Exercise objective
The reply should be the records repeated exactly, without any images.

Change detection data
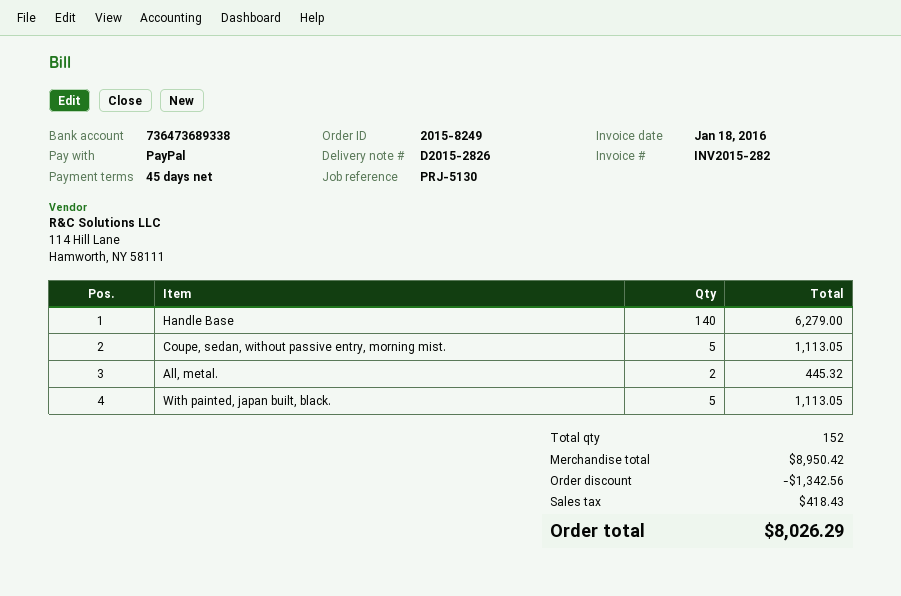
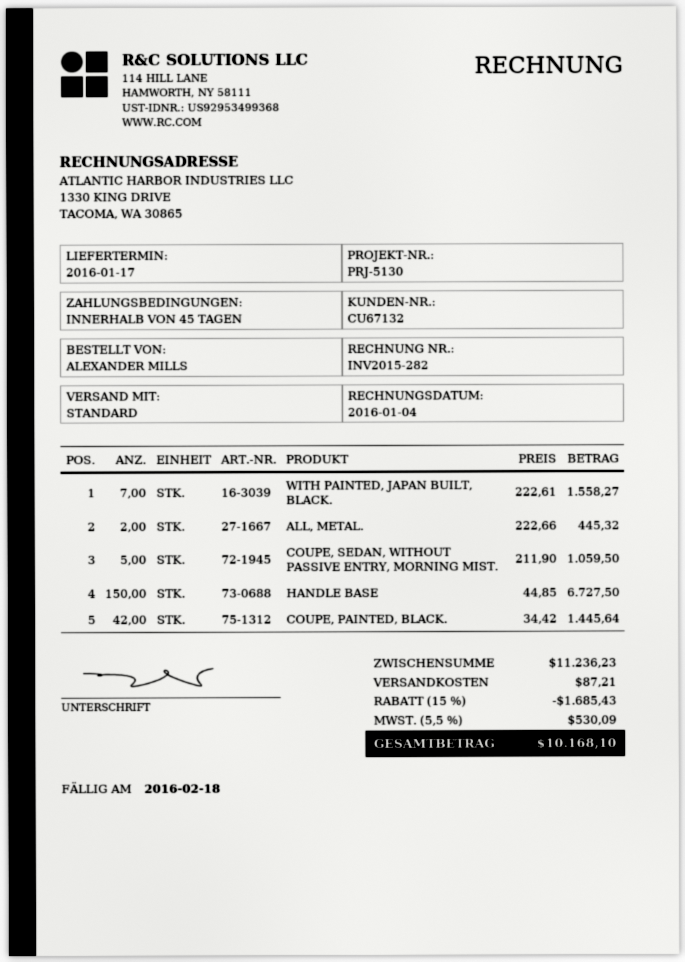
invoice date: 2016-01-18 -> 2016-01-04
Handle Base: 140 for 6279.00 -> 150 for 6727.50
Coupe, sedan, without passive entry, morning mist.: 5 for 1113.05 -> 5 for 1059.50
With painted, japan built, black.: 5 for 1113.05 -> 7 for 1558.27
COUPE, PAINTED, BLACK.: none -> 42 for 1445.64
subtotal: 8950.42 -> 11236.23
discount: 1342.56 -> 1685.43
shipping: none -> 87.21
tax: 418.43 -> 530.09
total: 8026.29 -> 10168.10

Expected output
invoice date: 2016-01-18 -> 2016-01-04
Handle Base: 140 for 6279.00 -> 150 for 6727.50
Coupe, sedan, without passive entry, morning mist.: 5 for 1113.05 -> 5 for 1059.50
With painted, japan built, black.: 5 for 1113.05 -> 7 for 1558.27
COUPE, PAINTED, BLACK.: none -> 42 for 1445.64
subtotal: 8950.42 -> 11236.23
discount: 1342.56 -> 1685.43
shipping: none -> 87.21
tax: 418.43 -> 530.09
total: 8026.29 -> 10168.10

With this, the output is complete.